The Tresca model is essentially a special case of the Mohr-Coulomb model
where the cohesion is set equal to the undrained shear strength,
$c'=c_u$, the friction angle is set equal to zero and Poisson's ratio is
set equal to $\frac{1}{2}$. The Tresca model implicitly assumed
undrained conditions with the stresses being the total stresses. As
such, the Tresca model should not be linked to other models, e.g.
Mohr-Coulomb, making use of effective stresses.

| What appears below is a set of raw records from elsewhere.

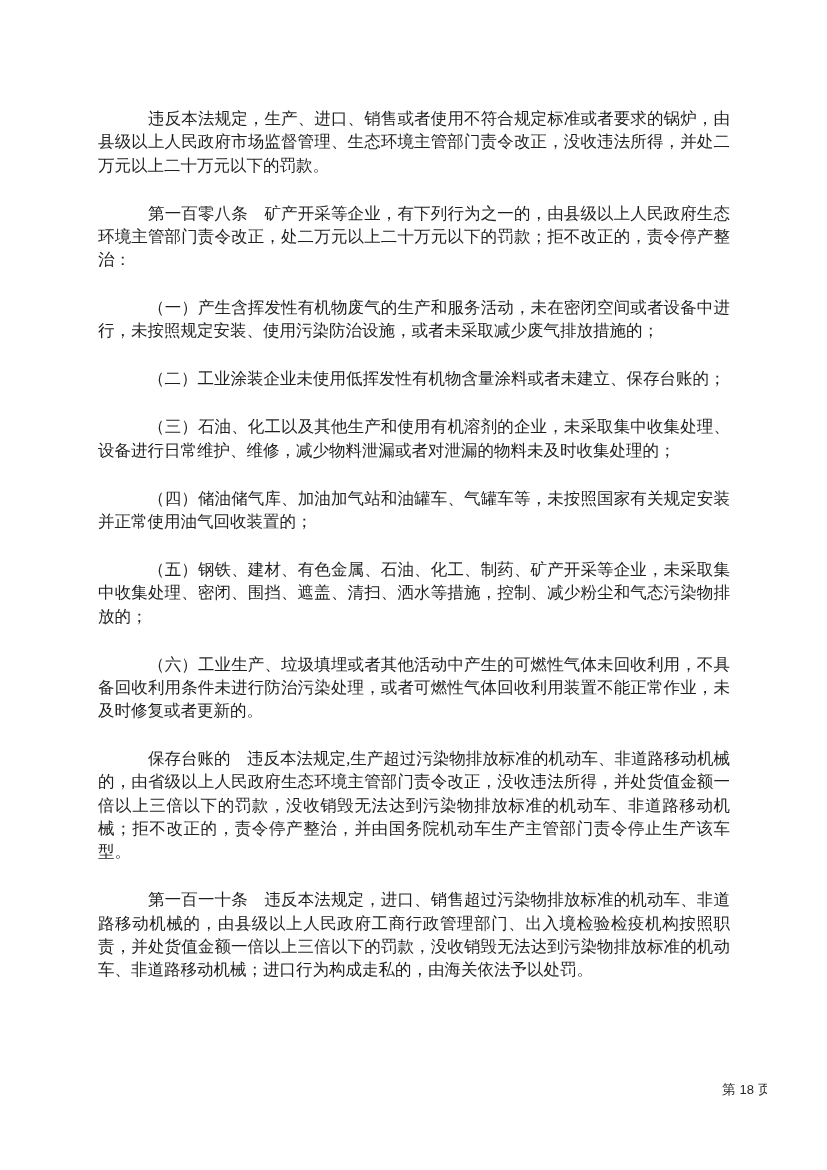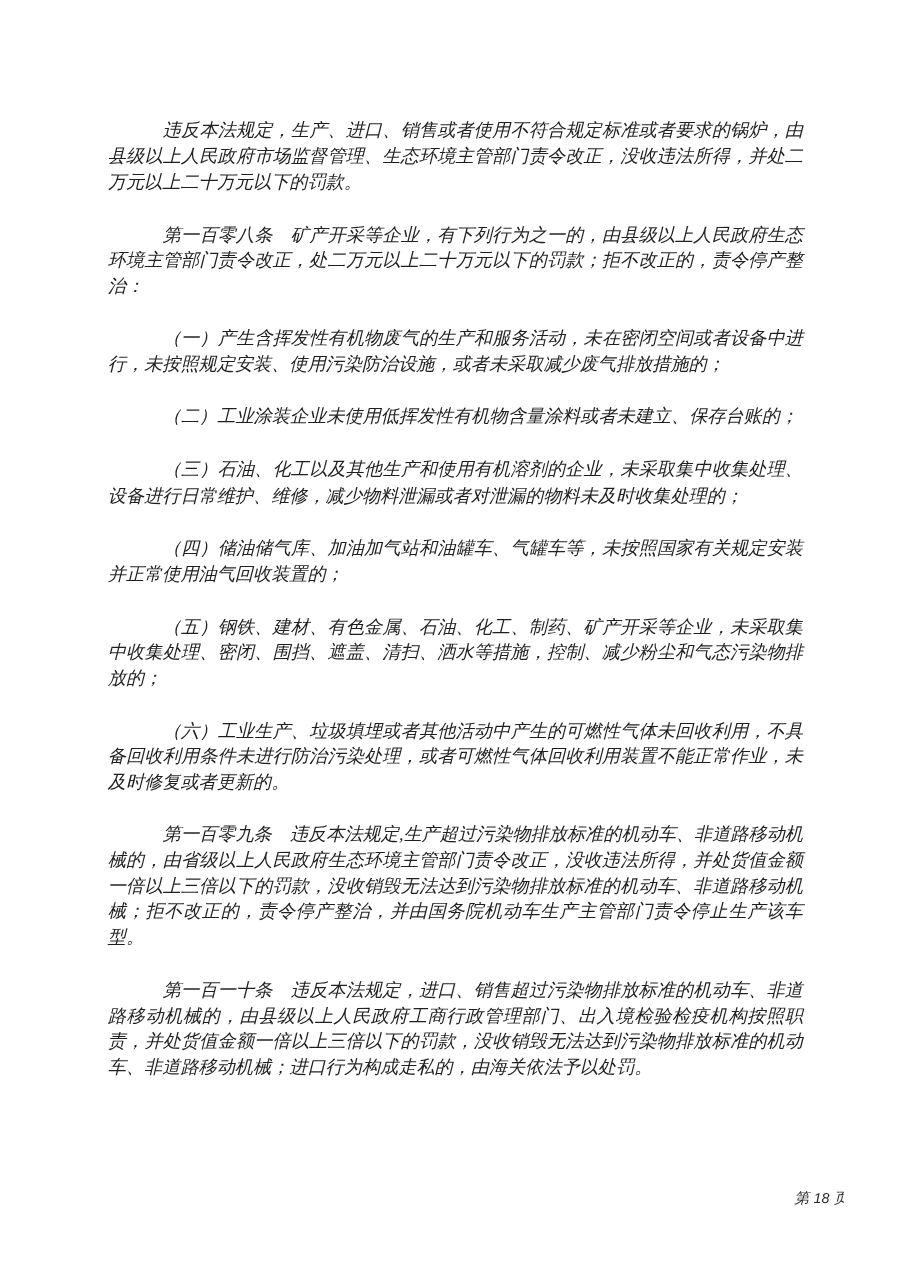--- a/index.html
+++ b/index.html
@@ -15,7 +15,6 @@
     overflow: hidden;
     font-family: "Liberation Serif", "DejaVu Serif", serif;
     color: #1f1f1f;
-    font-style: italic;
   }
   .content {
     position: absolute;

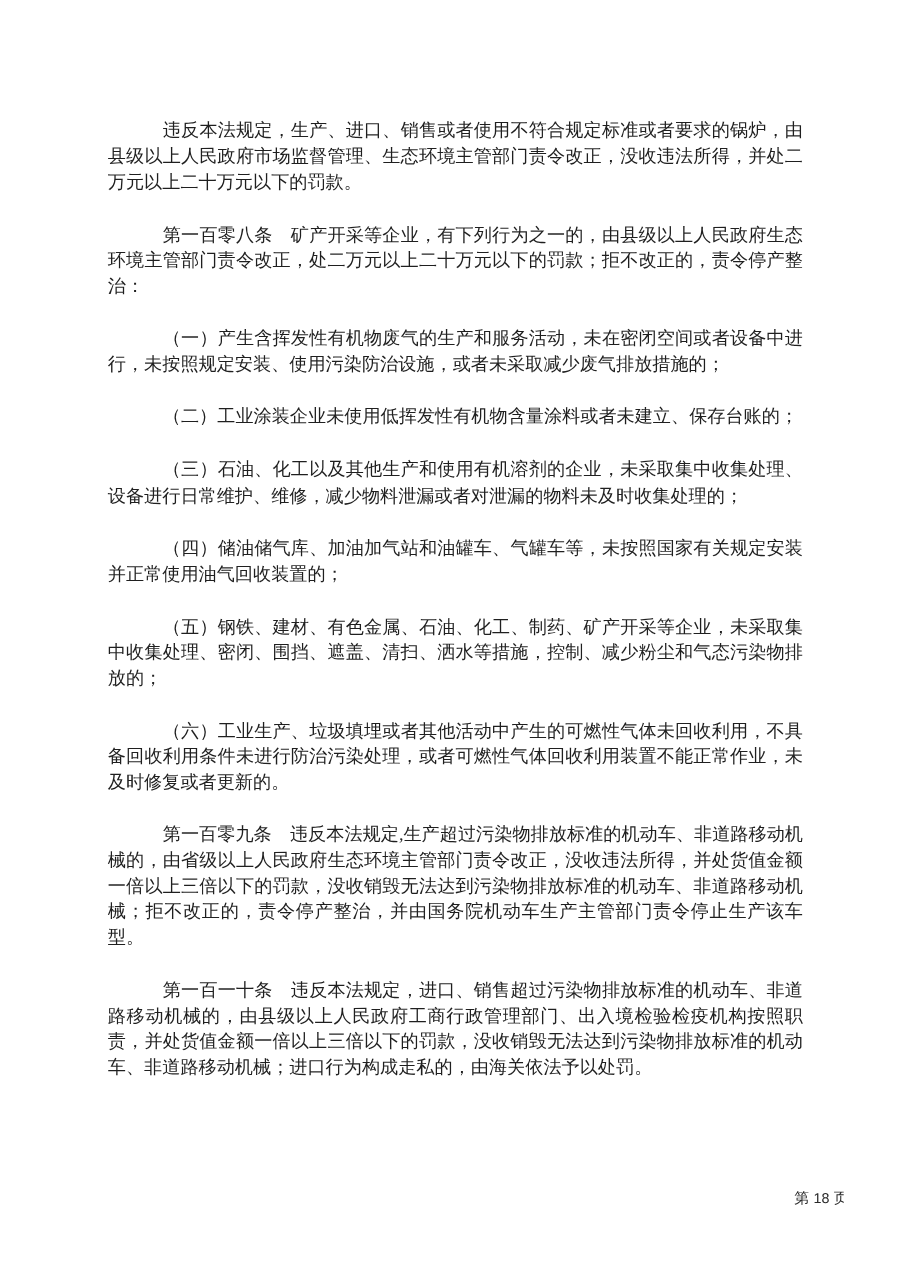--- a/index.html
+++ b/index.html
@@ -63,7 +63,7 @@
     <p>（四）储油储气库、加油加气站和油罐车、气罐车等，未按照国家有关规定安装并正常使用油气回收装置的；</p>
     <p>（五）钢铁、建材、有色金属、石油、化工、制药、矿产开采等企业，未采取集中收集处理、密闭、围挡、遮盖、清扫、洒水等措施，控制、减少粉尘和气态污染物排放的；</p>
     <p>（六）工业生产、垃圾填埋或者其他活动中产生的可燃性气体未回收利用，不具备回收利用条件未进行防治污染处理，或者可燃性气体回收利用装置不能正常作业，未及时修复或者更新的。</p>
-    <p>第一百零九条　违反本法规定,生产超过污染物排放标准的机动车、非道路移动机械的，由省级以上人民政府生态环境主管部门责令改正，没收违法所得，并处货值金额一倍以上三倍以下的罚款，没收销毁无法达到污染物排放标准的机动车、非道路移动机械；拒不改正的，责令停产整治，并由国务院机动车生产主管部门责令停止生产该车型。</p>
+    <p>保存台账的　违反本法规定,生产超过污染物排放标准的机动车、非道路移动机械的，由省级以上人民政府生态环境主管部门责令改正，没收违法所得，并处货值金额一倍以上三倍以下的罚款，没收销毁无法达到污染物排放标准的机动车、非道路移动机械；拒不改正的，责令停产整治，并由国务院机动车生产主管部门责令停止生产该车型。</p>
     <p>第一百一十条　违反本法规定，进口、销售超过污染物排放标准的机动车、非道路移动机械的，由县级以上人民政府工商行政管理部门、出入境检验检疫机构按照职责，并处货值金额一倍以上三倍以下的罚款，没收销毁无法达到污染物排放标准的机动车、非道路移动机械；进口行为构成走私的，由海关依法予以处罚。</p>
   </div>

## 5.1 Summary of material parameters

### Stiffness

- $E_u$: undrained Young's modulus (see Section
  [Elasticity](/materials/2-elasticity) for relation to drained modulus)

### Strength

- $c_u$: undrained shear strength

## 5.2 Governing equations

### 5.2.1 Elasticity

Isotropic elasticity defined by $E_u$ is used (see Section
[Elasticity](/materials/2-elasticity)).

### 5.2.2 Failure surface

The Tresca failure surface is given by

$$
F = |\sigma_1-\sigma_3| - 2c_u \tag{5.1}
$$

where $c_u$ is the undrained shear strength.

Some possible depictions of the Tresca failure surface are shown in Figure 5.1.

### Flow rule

The flow potential is associated:

$$
\dot{\boldsymbol\varepsilon}^p = \dot\lambda\frac{\partial F}{\partial\boldsymbol\sigma} \tag{5.2}
$$

![](/static/trescay02.png){#relight}
![](/static/trescay02-inverted.png){#redark}
:::custom-caption
Figure 5.1: Possible depictions of Tresca yield surface in principal stress space. In (a) and (b), the principal stress ordering is
$\sigma_1\leq\sigma_2\leq\sigma_3$ while no particular ordering is
assumed in (c).
:::